Так и прижился Никодим Васильевич в Зареченских Выселках, можно сказать, в один день, и ночью, когда налетела гроза, когда тяжелый резкий и густой ветер бегал по крыше сарая и грохотал куском железа, положенным на прохудившемся углу, он лежал в теплой постели и смотрел на черно-синий проем окна, на ветку яблони, метавшуюся в окне, подобно чьей-то руке. Вспыхивали и гасли молнии, дождь резко стучал по шиферу, а мысли Никодима Васильевича были светлые и приятные; думал он о том, что все же выбрался в поселок, что можно будет, не заботясь особо, бродить по его улицам, рассматривая людей; дома, сады. Мечталось о речке Оржице. Вспоминался Добрыня и шофер, так ловко все устроивший. Разное приходило в голову Никодима Васильевича, но все хорошее, приветливое...
И жилось ему с того дня легко, будто он знал, что кто-то близкий и заботливый думает о нем беспрестанно, переживает и печалится, и тепло этой печали долетало до него. Хорошо жилось в Зареченских Выселках, о которых он столько передумал; и совсем не чувствовалось, что Никодим Васильевич совсем один на всем белом свете и некому о нем ни тревожиться, ни печалиться...

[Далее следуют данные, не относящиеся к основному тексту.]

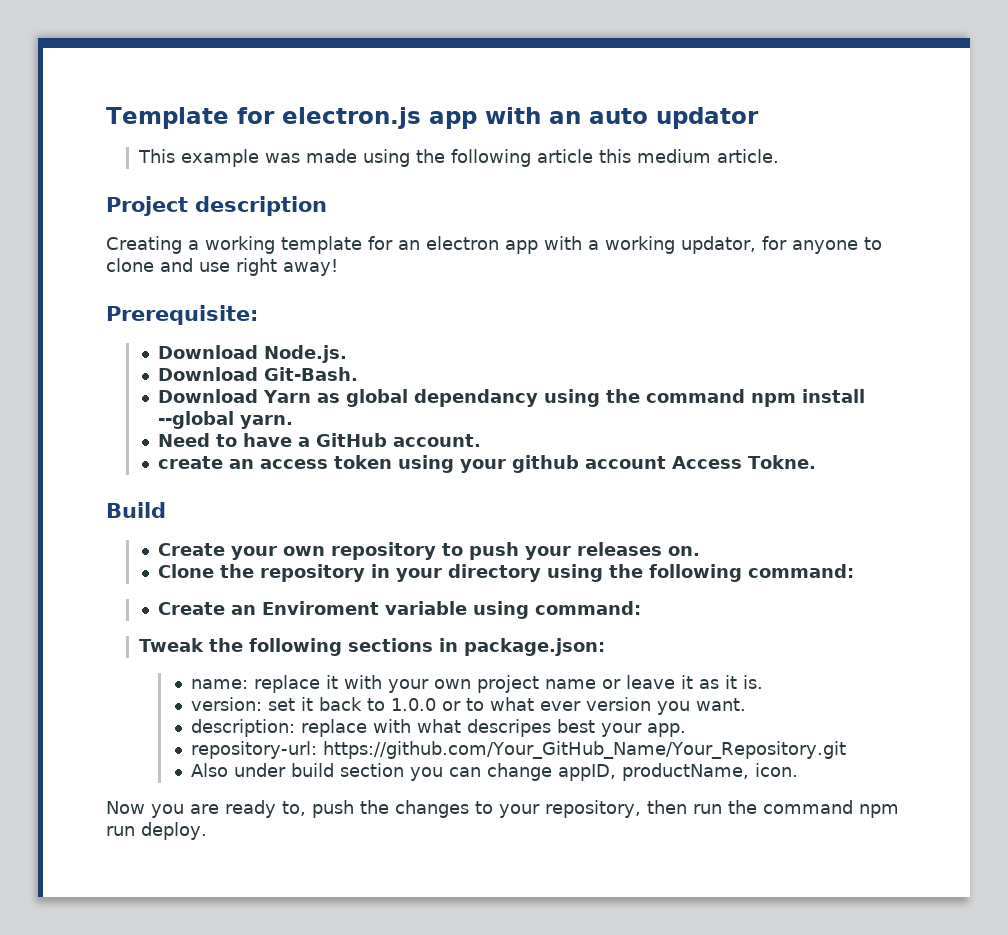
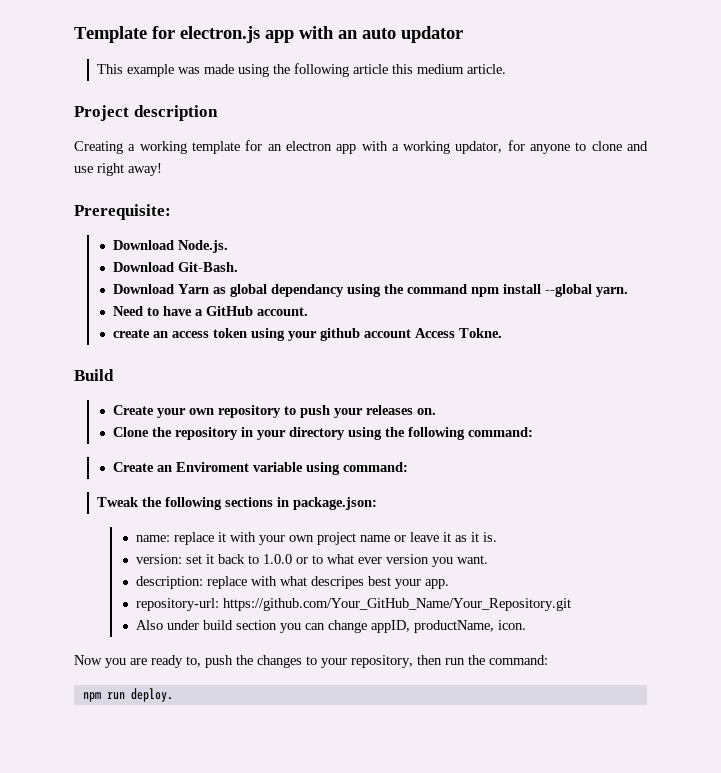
- Now you are ready to, push the changes to your repository, then run the command npm run deploy.
+ Now you are ready to, push the changes to your repository, then run the command:
+ npm run deploy.

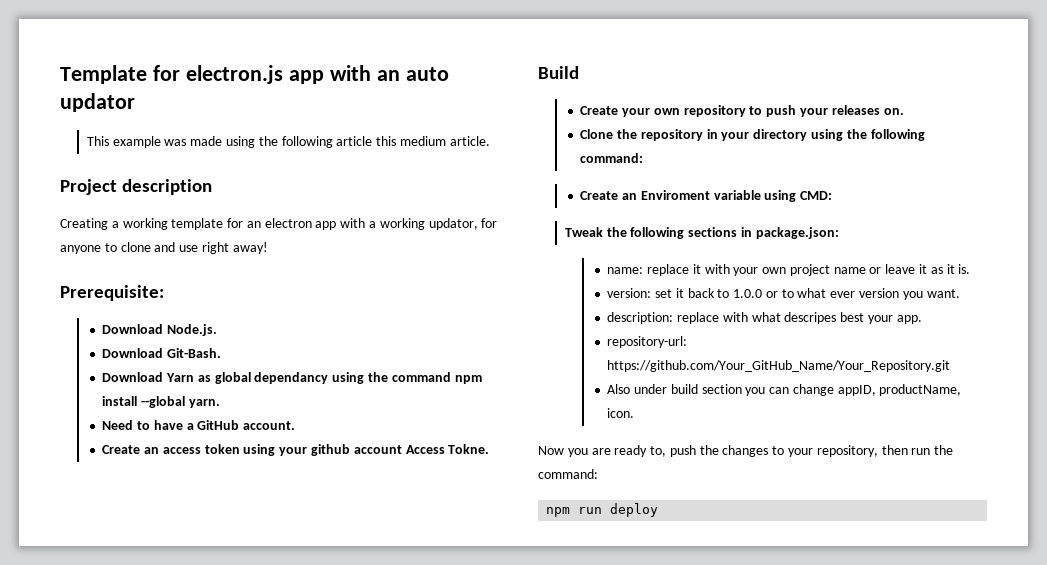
- create an access token using your github account Access Tokne.
+ Create an access token using your github account Access Tokne.
- Create an Enviroment variable using command:
+ Create an Enviroment variable using CMD:
- npm run deploy.
+ npm run deploy

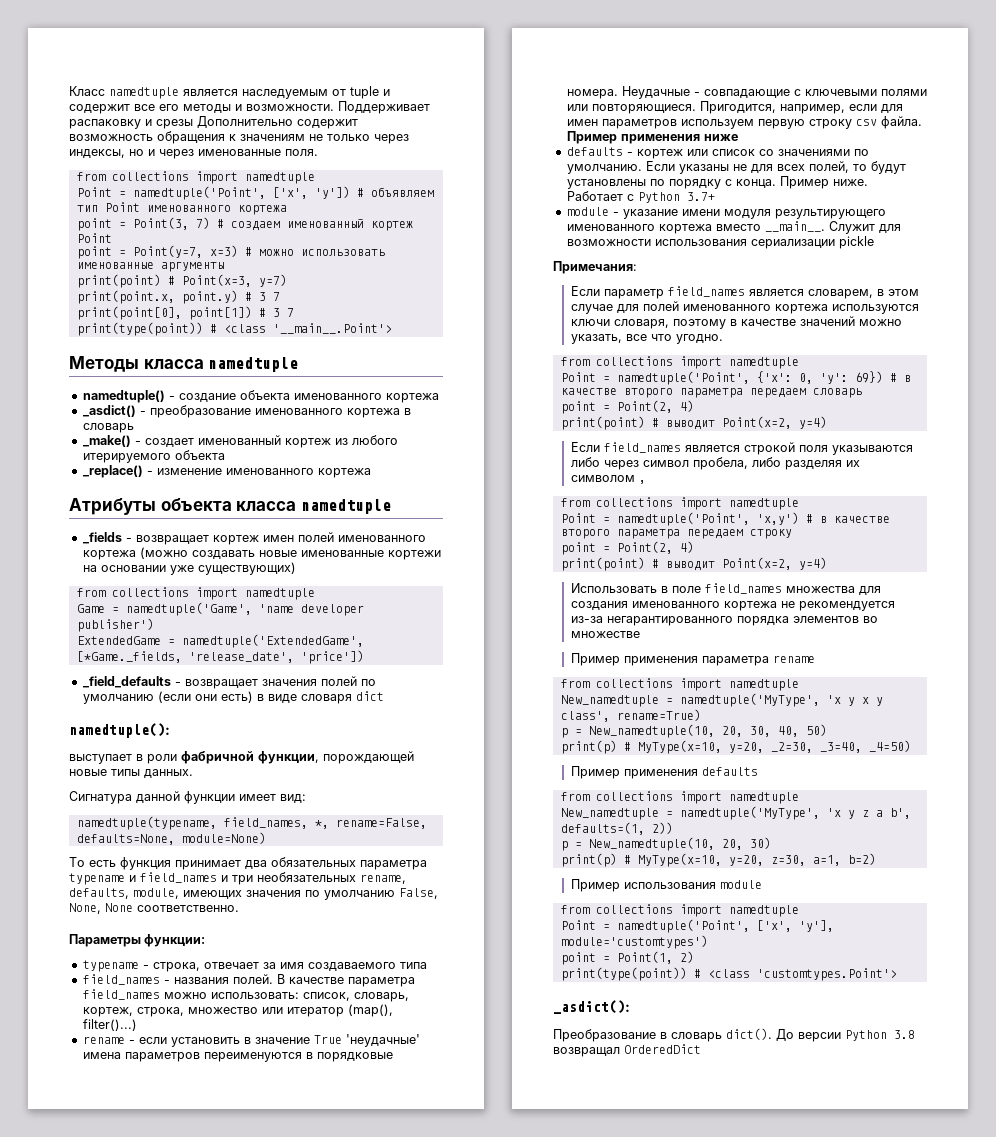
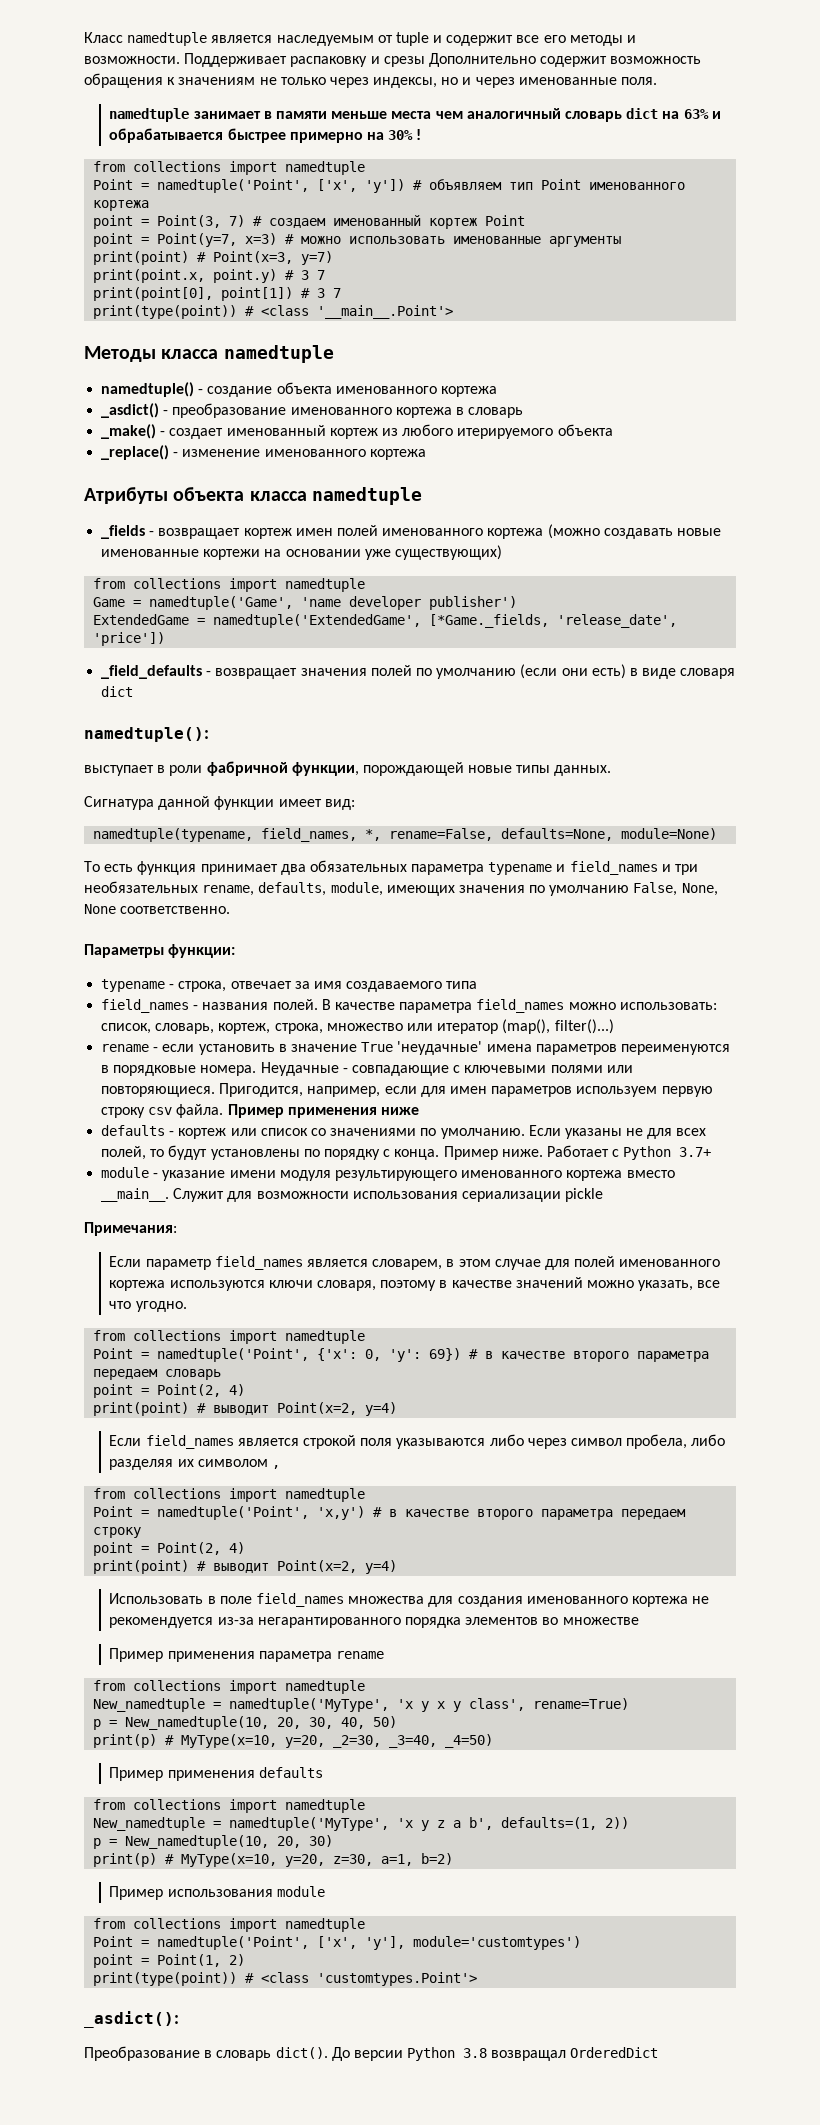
+ namedtuple занимает в памяти меньше места чем аналогичный словарь dict на 63% и обрабатывается быстрее примерно на 30% !

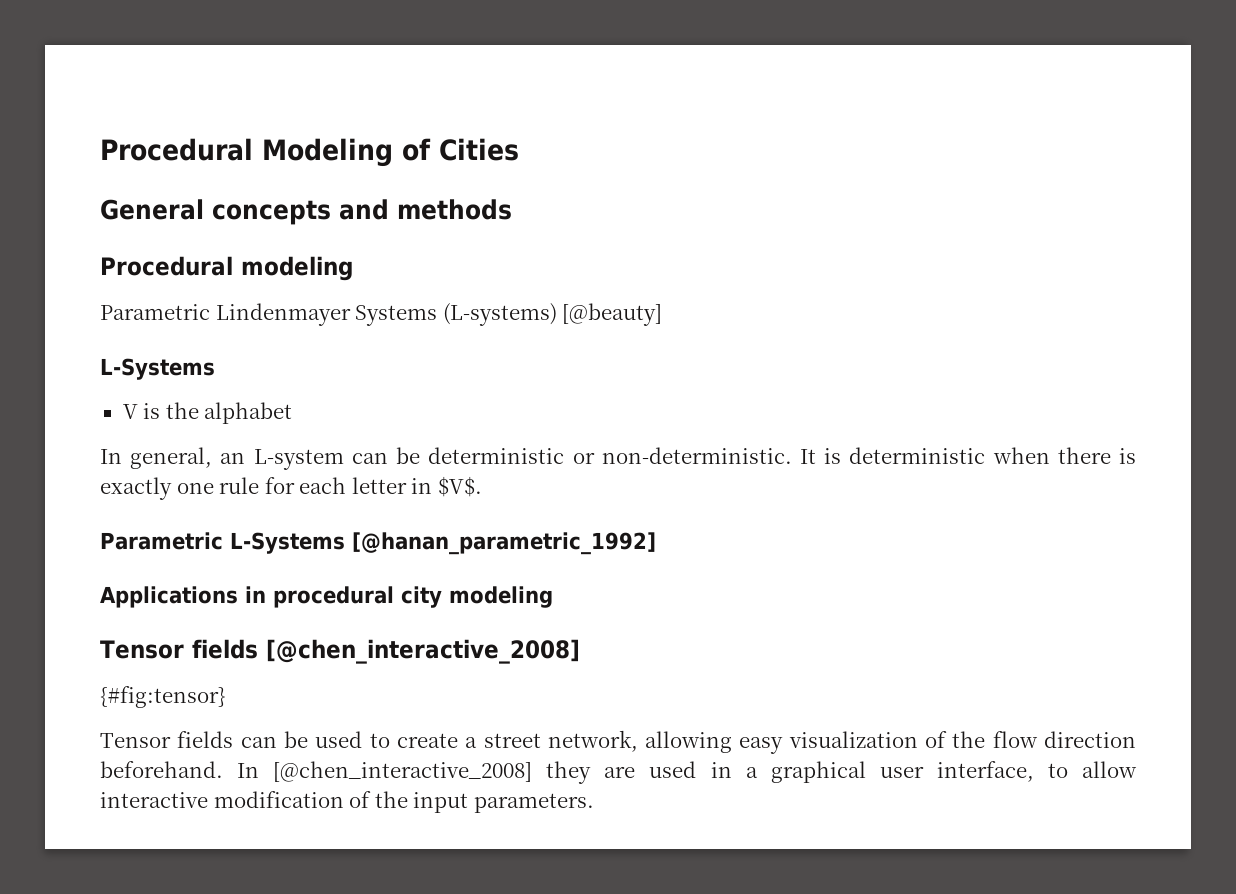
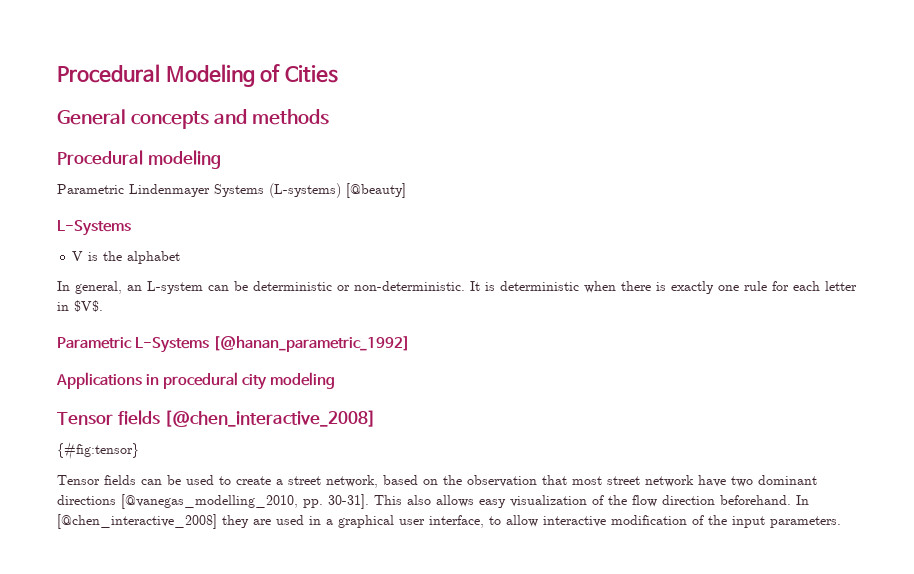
- Tensor fields can be used to create a street network, allowing easy visualization of the flow direction beforehand.
+ Tensor fields can be used to create a street network, based on the observation that most street network have two dominant directions [@vanegas_modelling_2010, pp. 30-31]. This also allows easy visualization of the flow direction beforehand.

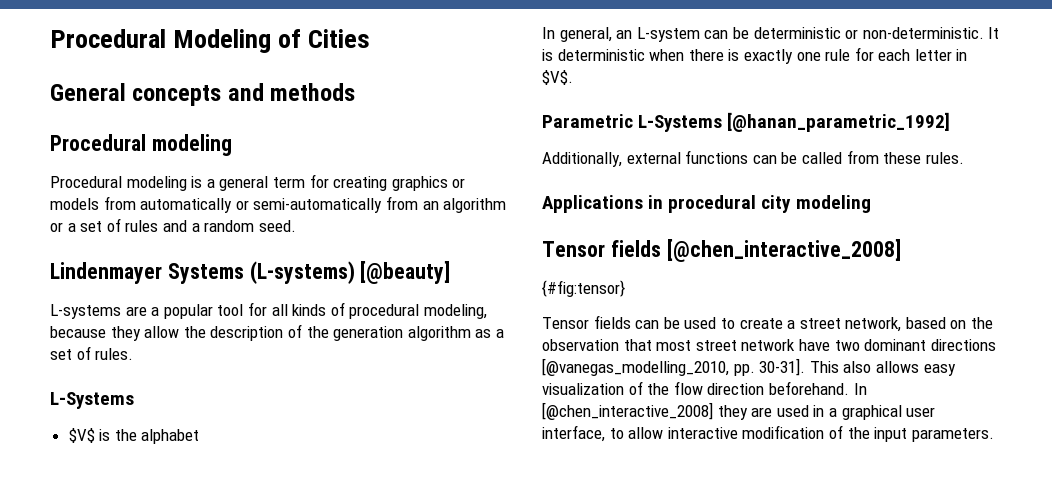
- Parametric Lindenmayer Systems (L-systems) [@beauty]
+ Procedural modeling is a general term for creating graphics or models from automatically or semi-automatically from an algorithm or a set of rules and a random seed.
+ Lindenmayer Systems (L-systems) [@beauty]
+ L-systems are a popular tool for all kinds of procedural modeling, because they allow the description of the generation algorithm as a set of rules.
- V is the alphabet
+ $V$ is the alphabet
+ Additionally, external functions can be called from these rules.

Через неделю люди в поселке привыкли к Никодиму Васильевичу. Здоровались и не удивлялись, когда видели, как он ходил по улочкам или блуждал среди прилавков местного базара. А что больше делать, когда отдыхаешь... Все, кто уже знал Никодима Васильевича, поняли к тому времени, что он человек молчаливый и, быть может, несколько странный и видом своим, и молчаливостью, но добрый, а жители поселка, повидавшие всякое на своем веку, ценили больше всего доброту.